As she approaches her destination—the tiny, weathered Mormon outpost of Richmond, Utah—Monroe savors a rare victory. Richmond is home to Debra Brown, 54, a soft-spoken, astonishingly unbitter woman who was the first person freed under Utah’s 2008 innocence law. Brown made national headlines last year when, thanks to Monroe’s group, she walked out of prison after 17 years and into her family’s outstretched arms.
A tall, slender woman with auburn hair and a shy smile, Brown waves from the driveway of her aunt’s small house. It’s just a few doors from the trailer where Brown was raised, not far from the town where she supported her three children by plastering walls and laying floor tiles. And it’s just a short trip down the highway from the courthouse where in 1995 she was convicted in the shooting death of her close friend and employer, Lael Brown (no relation), a local landlord.
Debra Brown always swore she didn’t do it, and, in fact, no physical evidence connected her to the murder. Police failed to photograph or preserve key evidence from the house where the landlord was shot—including a stranger’s bloody handprint on the front door. But Debra, a struggling single mother, aroused police suspicion because of a smaller offense: She had forged some checks under Lael Brown’s name. That helped prosecutors make their case, and they convinced a jury that Debra had killed her employer to hide her tracks.
Jurors were never told about another suspect, a convicted thief and drug addict named Bobbie Sheen, who shortly after the shooting had been seen carrying a gun and mysteriously large wads of cash. (A ballistics test showed that Lael Brown had been killed with his own gun, which had then disappeared, presumably stolen by the murderer. The rent money Brown collected that week was missing from the house as well.) Sheen’s car had been seen at Lael Brown’s house that day, and he was furious with the landlord for evicting him weeks earlier. “That dirty SOB has got so much money,” Sheen told a friend, according to court documents. “If we had half the money he has stashed away, we’d both be rich.” Under questioning in court in January 2011, detectives said they could no longer recall why they never pursued the leads they’d received about Sheen. It’s too late now: He committed suicide in 2007.

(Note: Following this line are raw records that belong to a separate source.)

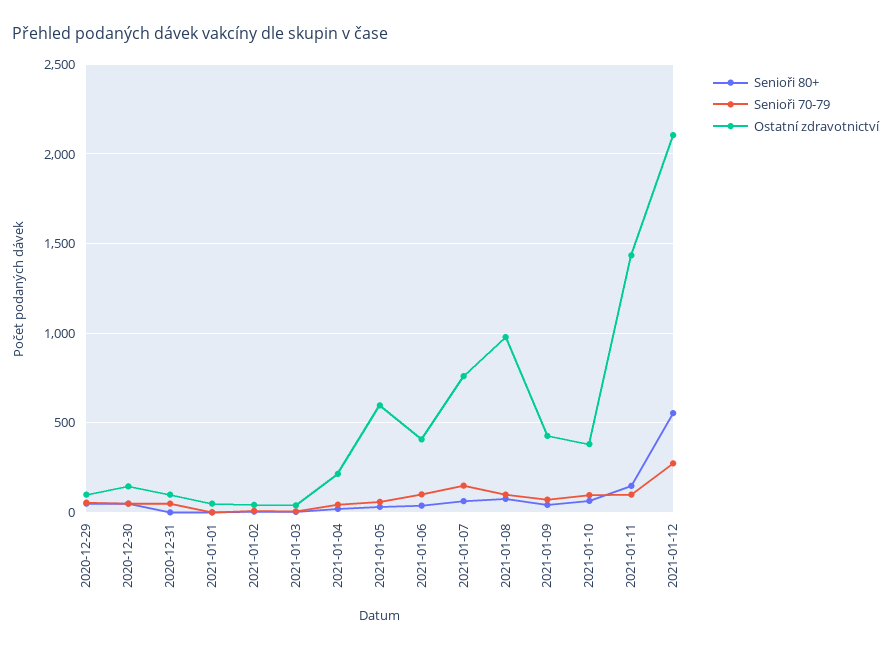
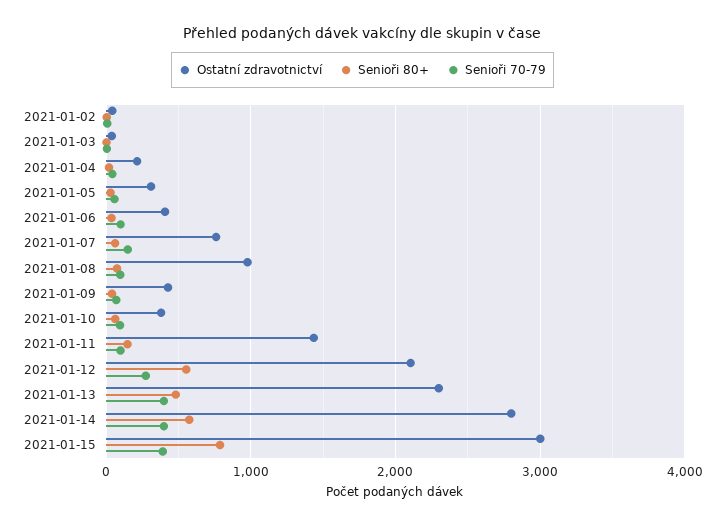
Senioři 80+, 2020-12-29: 50 -> none
Senioři 70-79, 2020-12-29: 50 -> none
Ostatní zdravotnictví, 2020-12-29: 100 -> none
Senioři 80+, 2020-12-30: 50 -> none
Senioři 70-79, 2020-12-30: 50 -> none
Ostatní zdravotnictví, 2020-12-30: 150 -> none
Senioři 80+, 2020-12-31: 0 -> none
Senioři 70-79, 2020-12-31: 50 -> none
Ostatní zdravotnictví, 2020-12-31: 100 -> none
Senioři 80+, 2021-01-01: 0 -> none
Senioři 70-79, 2021-01-01: 0 -> none
Ostatní zdravotnictví, 2021-01-01: 50 -> none
Ostatní zdravotnictví, 2021-01-05: 600 -> 300
Ostatní zdravotnictví, 2021-01-13: none -> 2300
Senioři 80+, 2021-01-13: none -> 500
Senioři 70-79, 2021-01-13: none -> 400
Ostatní zdravotnictví, 2021-01-14: none -> 2800
Senioři 80+, 2021-01-14: none -> 600
Senioři 70-79, 2021-01-14: none -> 400
Ostatní zdravotnictví, 2021-01-15: none -> 3000
Senioři 80+, 2021-01-15: none -> 800
Senioři 70-79, 2021-01-15: none -> 400

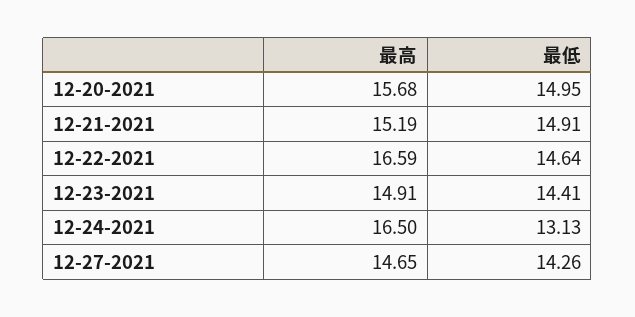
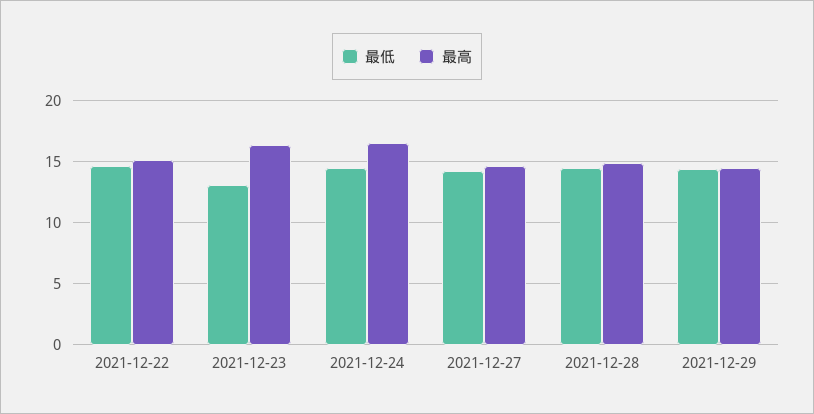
最高, 12-20-2021: 15.68 -> none
最低, 12-20-2021: 14.95 -> none
最高, 12-21-2021: 15.19 -> none
最低, 12-21-2021: 14.91 -> none
最高, 12-22-2021: 16.59 -> 15
最高, 12-23-2021: 14.91 -> 16.5
最低, 12-23-2021: 14.41 -> 13
最低, 12-24-2021: 13.13 -> 14.5
最低, 2021-12-28: none -> 14.5
最高, 2021-12-28: none -> 15
最低, 2021-12-29: none -> 14.5
最高, 2021-12-29: none -> 14.5

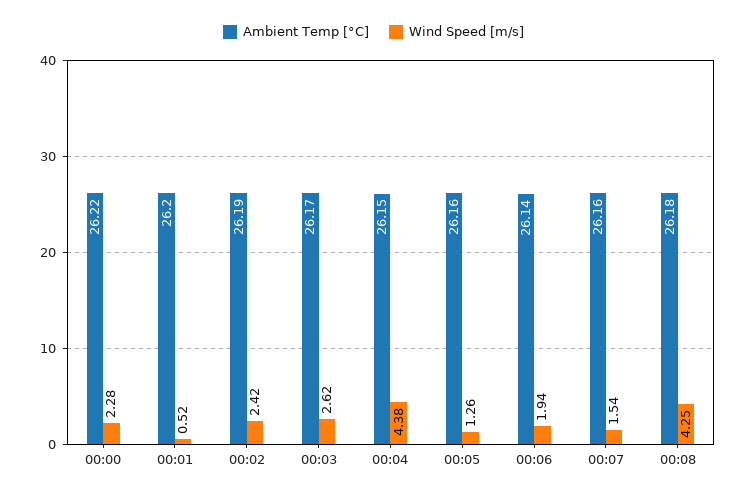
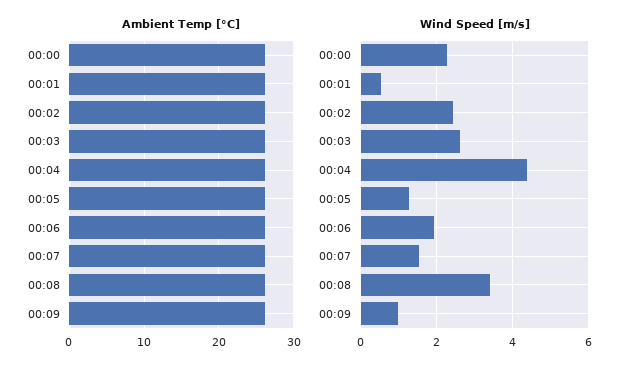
Wind Speed [m/s], 00:08: 4.25 -> 3.4
Ambient Temp [°C], 00:09: none -> 26
Wind Speed [m/s], 00:09: none -> 1

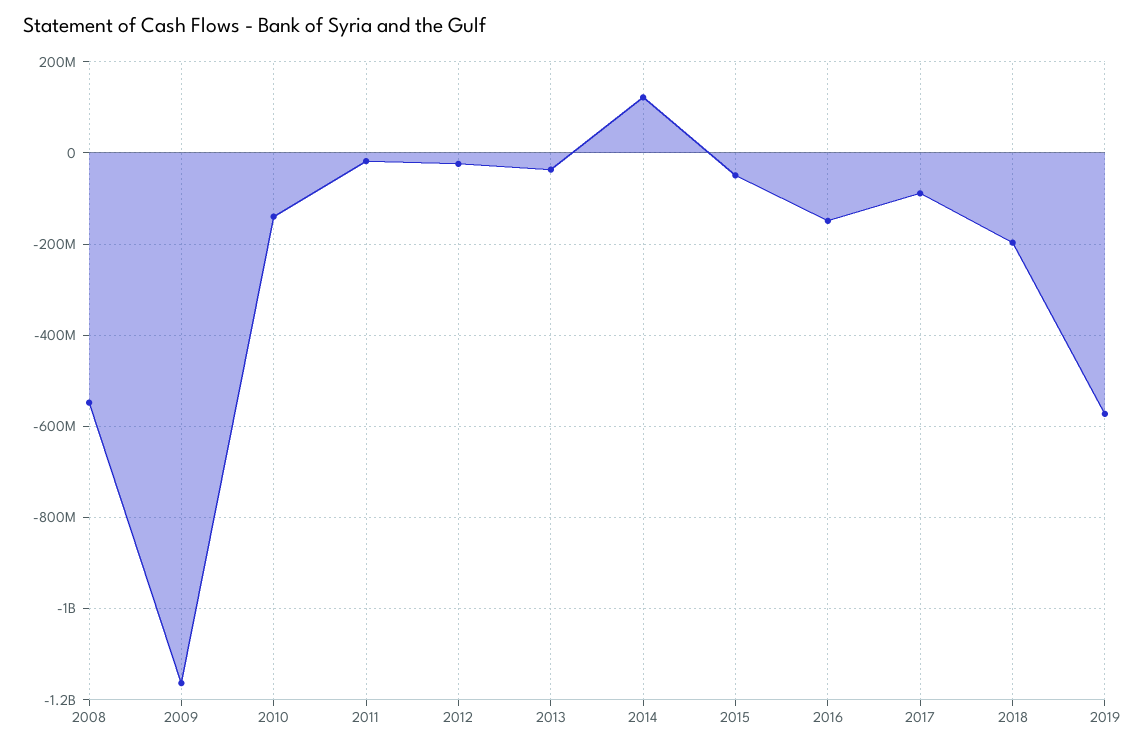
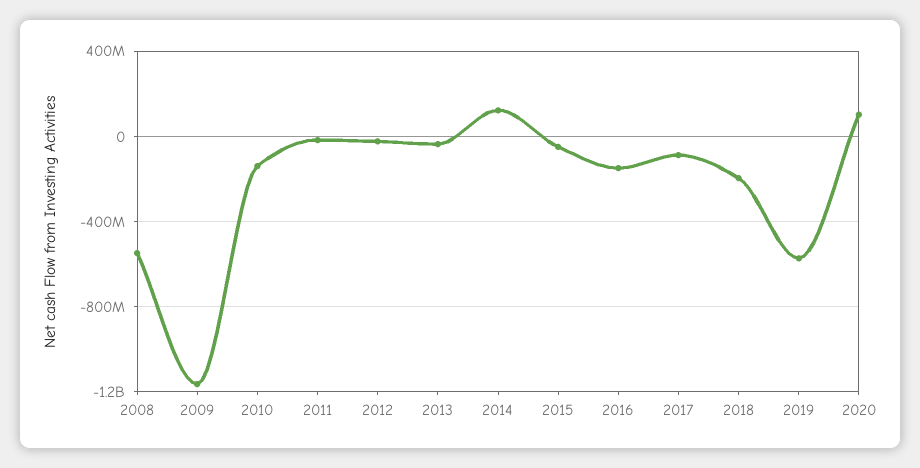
2020: none -> 100000000

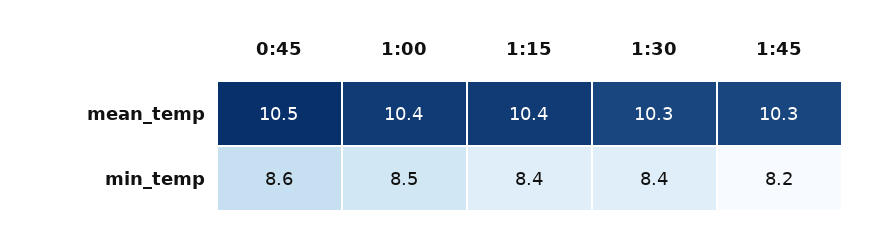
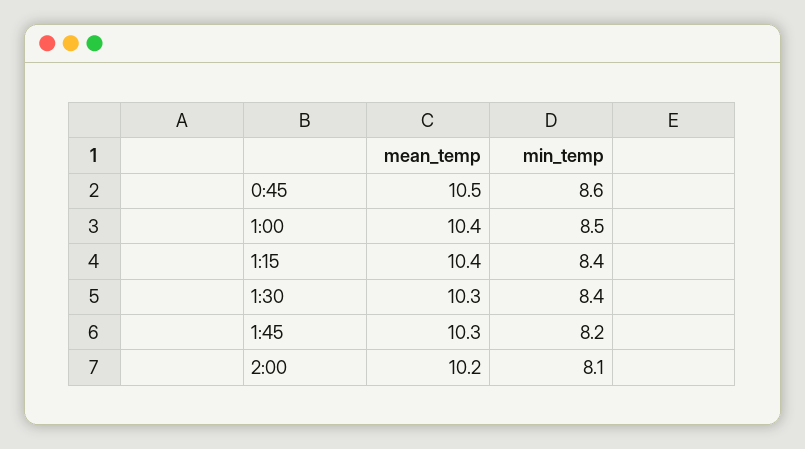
2:00, mean_temp: none -> 10.2
2:00, min_temp: none -> 8.1

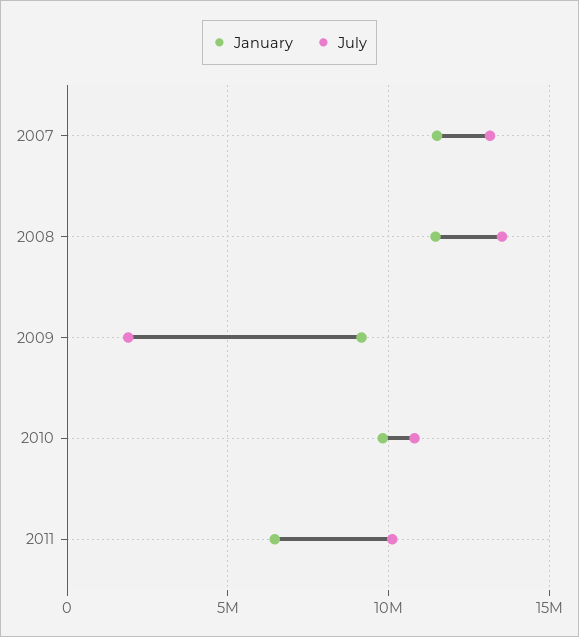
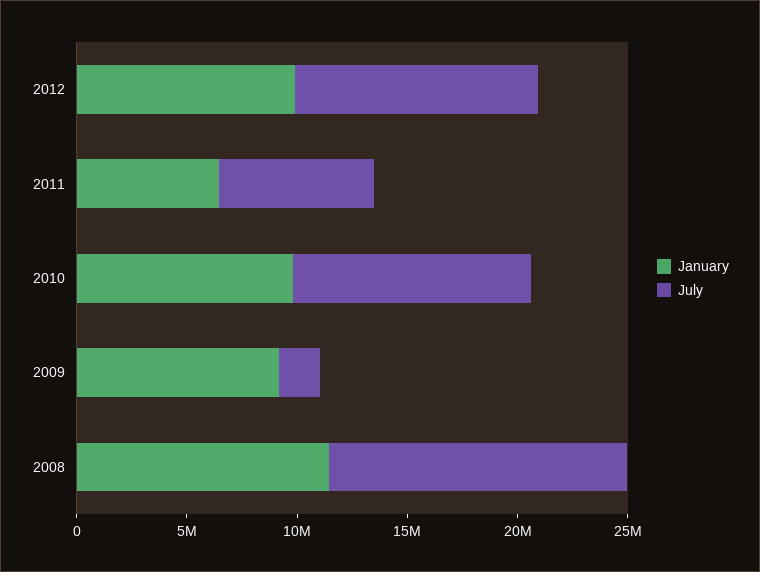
January, 2007: 11500000 -> none
July, 2007: 13000000 -> none
July, 2011: 10000000 -> 7000000
January, 2012: none -> 10000000
July, 2012: none -> 11000000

The story might have ended there, as it does for many people imprisoned for someone else’s crime. A likely suspect is passed over by police. Or the real culprit dies, doesn’t talk or is ignored when he tries to confess in a closed case. But Brown got lucky. Her prison Bible teacher, who believed Brown’s protestations of innocence, contacted the Rocky Mountain Innocence Center in late 2001, and the organization signed on. It took years for the center’s volunteers—University of Utah law professor Jensie L. Anderson and an occasional student, working in their spare time—to gain access to sealed police files, find missing evidence and track down witnesses, some of whom had never testified.
But after Monroe joined the center in 2006, she took two steps that significantly ramped up progress in Brown’s case. Together with Anderson, Monroe created the innocence clinic at the University of Utah to train students as case investigators. And she and Anderson helped persuade Alan Sullivan, a senior attorney at Snell & Wilmer, a leading Salt Lake City law firm, to represent Brown pro bono, a model that the center now employs for all its cases. Her work paid off. In May 2011, after two new witnesses corroborated Brown’s alibi, a judge freed her, ruling that the facts showed Brown could not have committed the crime.